Reuters quoted Greg Mitchell, co-author of "Hiroshima in America,"
as saying in an article in Editor & Publisher, a journal of the
newspaper industry.
"The
chief similarity is that Americans are still being kept at a distance
from images of death, whether of their own soldiers or Iraqi civilians,"
he said.
In
May, the Los Angeles Times released a survey of six months of media
coverage of the Iraq war in six prominent US newspapers and two newsmagazines
-- a period during which 559 US-led occupation forces, the vast majority
American, were killed.
"There's
a mixture of censorship and self-censorship. In an information age,
unfortunately what is missing is truthful and factual information,"

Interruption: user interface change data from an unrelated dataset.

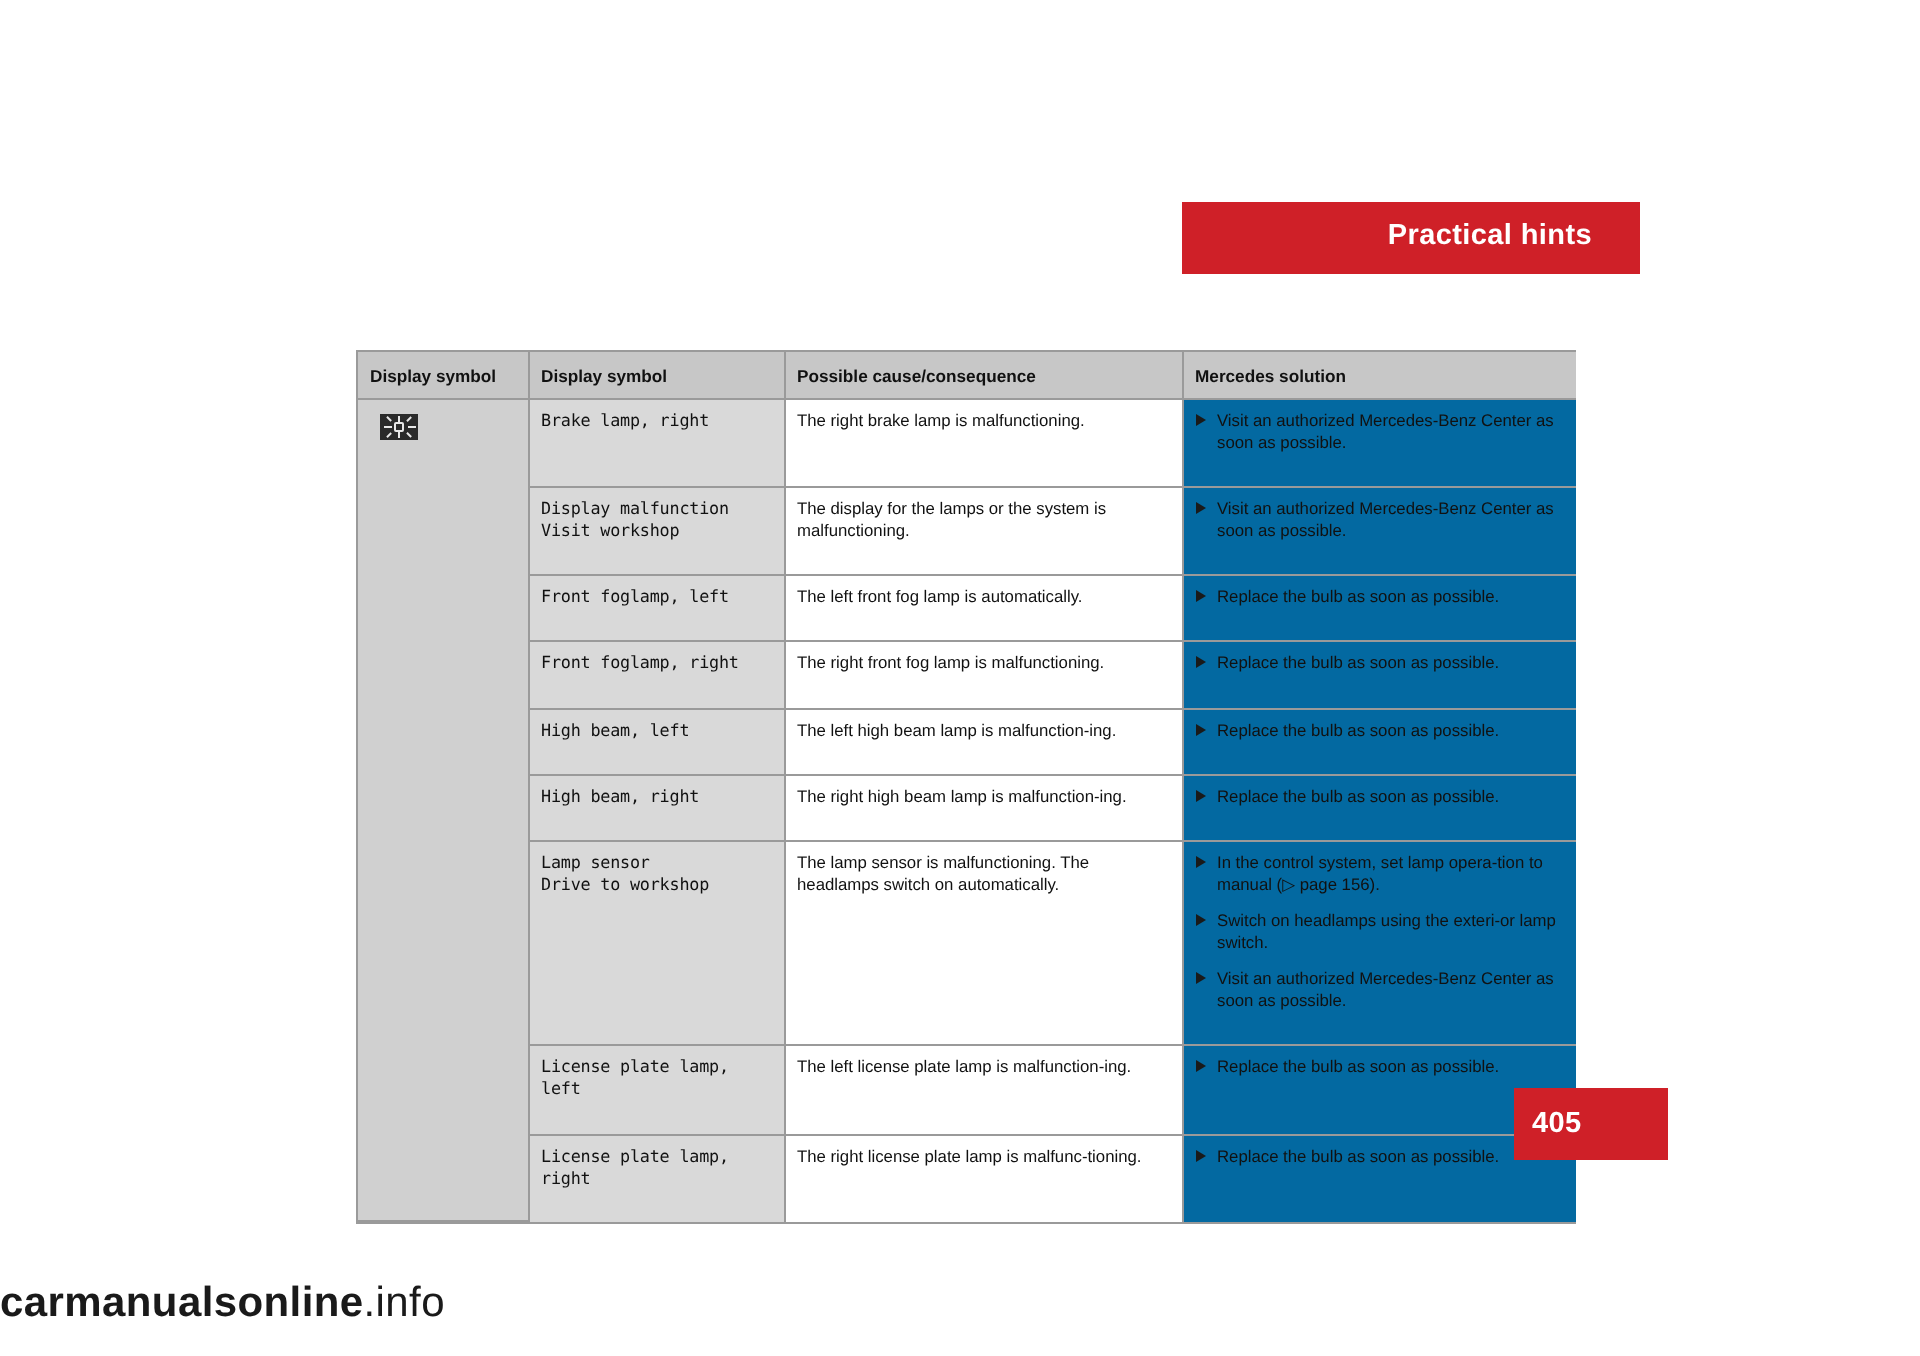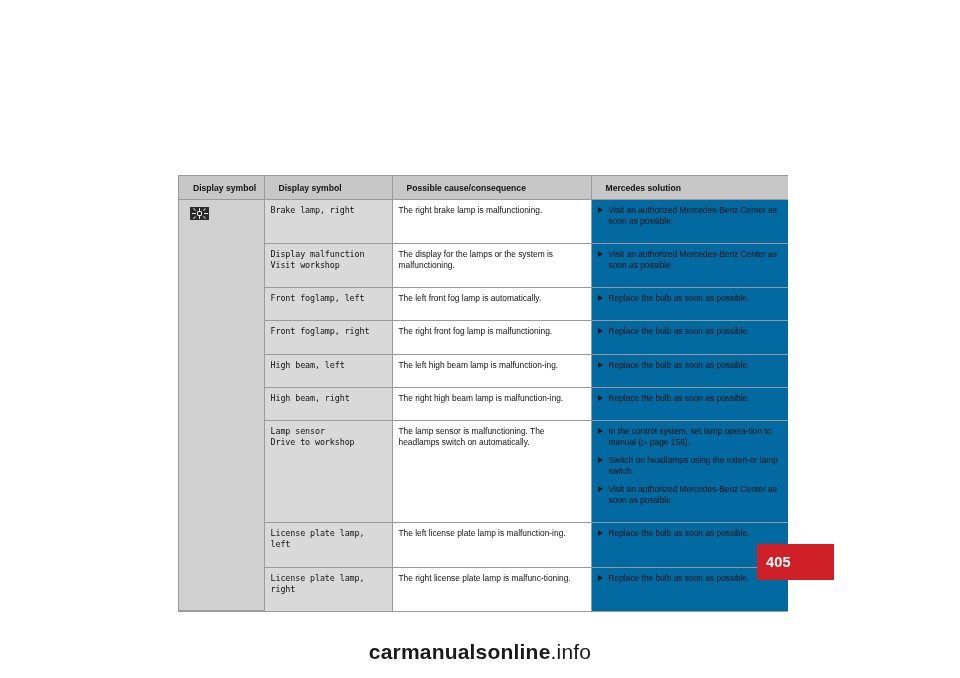--- a/index.html
+++ b/index.html
@@ -61,21 +61,21 @@
     font-weight: bold;
     letter-spacing: 0.2px;
   }
 
   
   .watermark {
     position: absolute;
     left: 0;
     right: 0;
     bottom: 14px;
-    text-align: center;
+    text-align: left;
     color: #1a1a1a;
     font-size: 21px;
     letter-spacing: 0.2px;
     font-family: "Liberation Sans", sans-serif;
   }
   .watermark .wm-bold { font-weight: bold; }
 
   
   .table-wrap {
     position: absolute;
@@ -92,21 +92,21 @@
     table-layout: fixed;
   }
   table.msg-table th {
     background: #c7c7c7;
     border-bottom: 1px solid #9a9a9a;
     border-right: 1px solid #9a9a9a;
     text-align: left;
     font-size: 8.6px;
     font-weight: bold;
     color: #111111;
-    padding: 4px 5px 4px 14px;
+    padding: 4px 5px 4px 6px;
     vertical-align: middle;
     height: 15px;
   }
   table.msg-table th:last-child { border-right: none; }
 
   table.msg-table td {
     border-right: 1px solid #9a9a9a;
     border-bottom: 1px solid #9a9a9a;
     vertical-align: top;
     padding: 5px 6px 16px 6px;
@@ -189,20 +189,23 @@
   .lamp-icon .r-tl { left: 3px; top: 2.4px; width: 3.2px; height: 1px; transform: rotate(45deg); }
   .lamp-icon .r-tr { right: 3px; top: 2.4px; width: 3.2px; height: 1px; transform: rotate(-45deg); }
   .lamp-icon .r-bl { left: 3px; bottom: 2.4px; width: 3.2px; height: 1px; transform: rotate(-45deg); }
   .lamp-icon .r-br { right: 3px; bottom: 2.4px; width: 3.2px; height: 1px; transform: rotate(45deg); }
 </style>
 </head>
 <body>
 
 <div class="page">
 
+  <div class="header-banner">
+    <div class="header-title">Practical hints</div>
+  </div>
 
   <div class="table-wrap">
     <table class="msg-table">
       <colgroup>
         <col class="col-symbol">
         <col class="col-message">
         <col class="col-cause">
         <col class="col-solution">
       </colgroup>
       <thead>

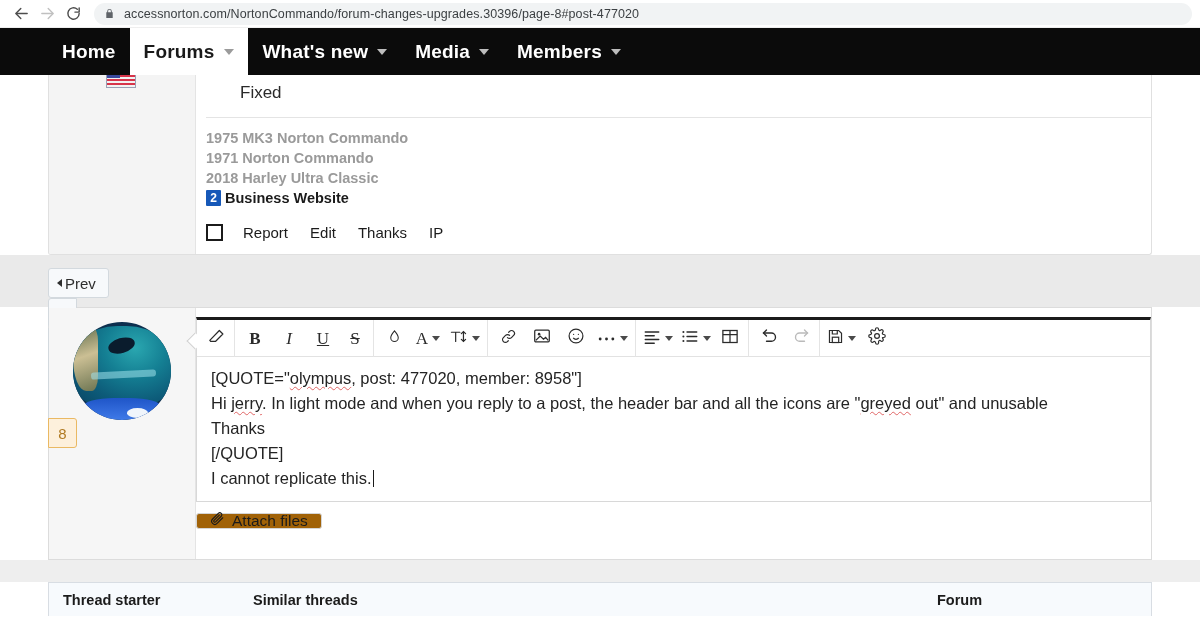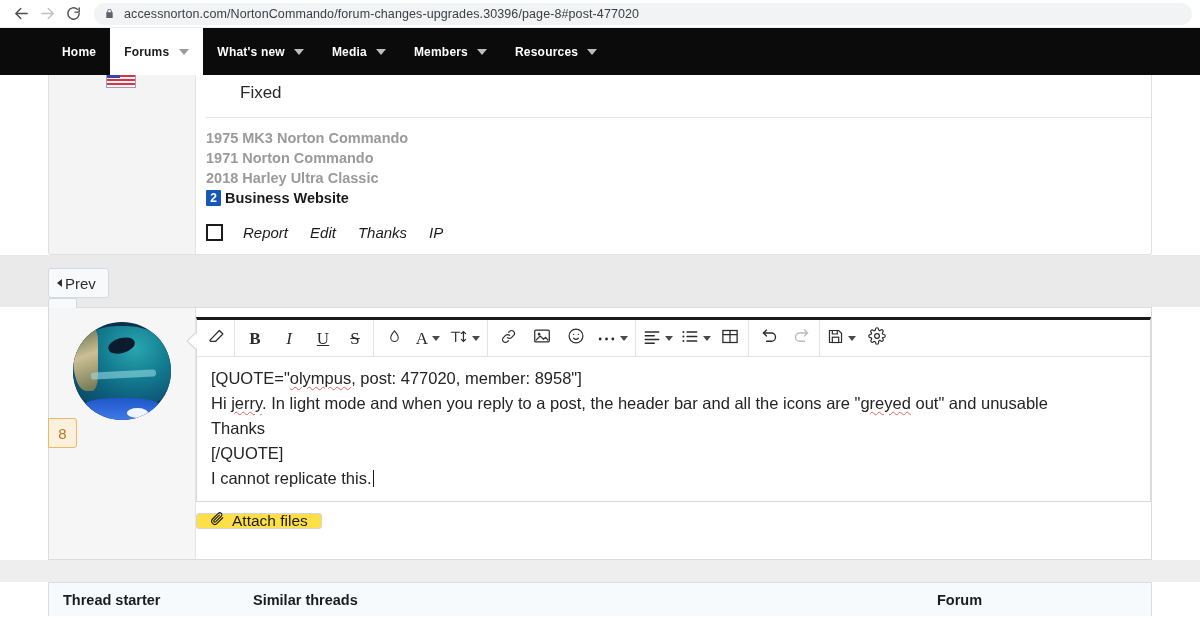--- a/index.html
+++ b/index.html
@@ -55,21 +55,21 @@
     background: #0b0b0b;
     display: flex;
     align-items: stretch;
     padding-left: 48px;
   }
   .nav-item {
     display: flex;
     align-items: center;
     padding: 0 14px;
     color: #ffffff;
-    font-size: 12px;
+    font-size: 19px;
     font-weight: bold;
     letter-spacing: .2px;
     cursor: pointer;
     position: relative;
   }
   .nav-item.active {
     background: #ffffff;
     color: #1a1a1a;
   }
   .nav-item .caret {
@@ -164,21 +164,20 @@
     font-weight: bold;
     margin-right: 4px;
     border-radius: 1px;
     flex: none;
   }
   .post-actions {
     display: flex;
     align-items: center;
     margin-top: 16px;
     gap: 0;
-    font-style: italic;
   }
   .chk {
     width: 17px; height: 17px;
     border: 2px solid #1b1b1b;
     background: #ffffff;
     margin-right: 20px;
     flex: none;
   }
   .act {
     font-size: 15px;
@@ -398,21 +397,21 @@
   .attach-row {
     padding: 10px 0 0 0;
   }
   .attach-btn {
     display: inline-flex;
     align-items: center;
     height: 16px;
     padding: 0 13px;
     border: 1px solid #d5d5d5;
     border-radius: 3px;
-    background: #fde047;
+    background: #a16207;
     font-size: 15.5px;
     color: #1b1b1b;
     cursor: pointer;
   }
   .attach-btn svg { margin-right: 7px; }
 
   
   .gap-strip { height: 22px; background: #eeeeee; }
   .similar {
     margin: 0 48px;
@@ -485,24 +484,20 @@
   <div class="nav-item">
     <span>What's new</span>
     <span class="caret"></span>
   </div>
   <div class="nav-item">
     <span>Media</span>
     <span class="caret"></span>
   </div>
   <div class="nav-item">
     <span>Members</span>
-    <span class="caret"></span>
-  </div>
-  <div class="nav-item">
-    <span>Resources</span>
     <span class="caret"></span>
   </div>
 </div>
 
 <div class="page">
 
   <div class="post-wrap">
     <div class="post-side">
       <span class="flag-ico">
         <span class="stripes"></span>

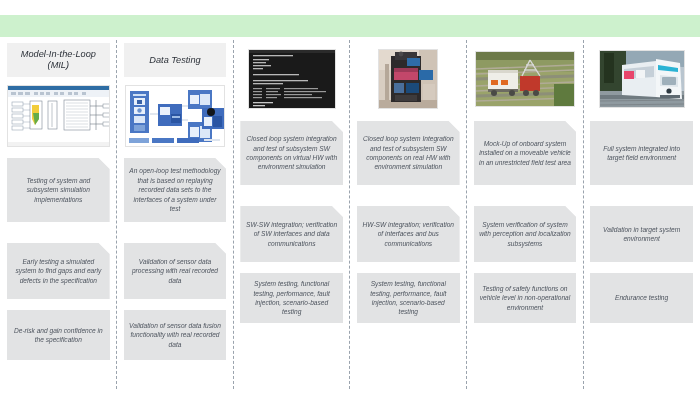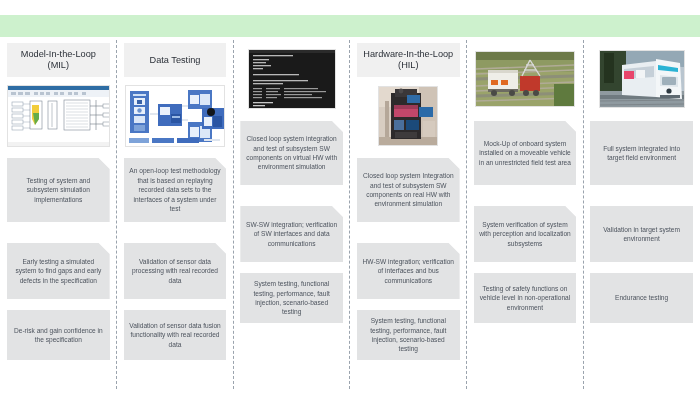--- a/index.html
+++ b/index.html
@@ -20,20 +20,21 @@
     left: 0; top: 15px;
     width: 700px; height: 22px;
     background: #cdf1cd;
   }
   
   .columns {
     position: absolute;
     left: 0; top: 40px;
     width: 700px; height: 355px;
     display: flex;
+    font-style: italic;
   }
   .column {
     position: relative;
     flex: 0 0 116.6667px;
     width: 116.6667px;
     height: 100%;
     padding: 0 7px;
   }
   
   .column + .column::before {
@@ -294,23 +295,20 @@
         <div class="card folded card-r2">
           <span class="card-text">SW-SW integration; verification of SW interfaces and data communications</span>
         </div>
         <div class="card card-r3">
           <span class="card-text">System testing, functional testing, performance, fault injection,  scenario-based testing</span>
         </div>
       </div>
     </div>
 
     <div class="column">
-      <div class="col-header">
-        <span>Hardware-In-the-Loop (HIL)</span>
-      </div>
       <div class="thumb-wrap">
         <div class="thumb">
           <svg width="58" height="58" viewBox="0 0 58 58">
             <rect x="0" y="0" width="58" height="58" fill="#d8cdc2"></rect>
             <rect x="0" y="0" width="58" height="20" fill="#e3d9ce"></rect>
             <rect x="40" y="0" width="18" height="58" fill="#cfc3b6"></rect>
             <rect x="0" y="50" width="58" height="8" fill="#b9ab9c"></rect>
             <rect x="12" y="6" width="30" height="46" fill="#2d2a2b"></rect>
             <rect x="16" y="2" width="22" height="8" fill="#3a3739"></rect>
             <circle cx="22" cy="4" r="2.4" fill="#4d4a4b"></circle>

Yahya Kamalipour, a communications professor at Purdue University in
Indiana and author of Bring 'Em On: Media and Politics in the Iraq War,
told Reuters.
Examples
of overt censorship are the Pentagon's ban on filming the coffins of
dead servicemen and women being brought back to Dover Air Force Base
in Delaware, as well as its continuing legal fight to prevent the publication
of photographs and videos of detainee abuse in Abu Ghraib prison.
Self-censorship
happens when individual editors decide not to run photographs or footage
of casualties because they deem them "too shocking" for readers
or because they wish to avoid controversy or criticism.
"So
much of the media is owned by big corporations and they would much rather
focus on making money than setting themselves up for criticism from
the White House and Congress," said Ralph Begleiter, a former CNN
correspondent, now a journalism professor at the University of Delaware.
No
similar studies exist of the role of the monopoly media in Canada, which
have adopted a "business as usual" attitude towards the war.
In
the weeks following the atomic attacks on Hiroshima and Nagasaki, US
authorities seized and suppressed film shot in the bombed cities by
US military crews and Japanese newsreel teams to prevent Americans from
seeing the full extent of devastation wrought by the new weapons.
The
US military footage shot in colour was classified as secret. It remained
hidden until the early 1980s and has never been fully aired. The Japanese
film shot in black and white was declassified and returned to Japan
in the late 1960s.
"They
succeeded but the subject is still a raw nerve. Americans remain very
divided about nuclear weapons. We'll never know what impact the footage,
if widely aired, might have had on the nuclear arms race and nuclear
proliferation that plagues and endangers us today," Mitchell said.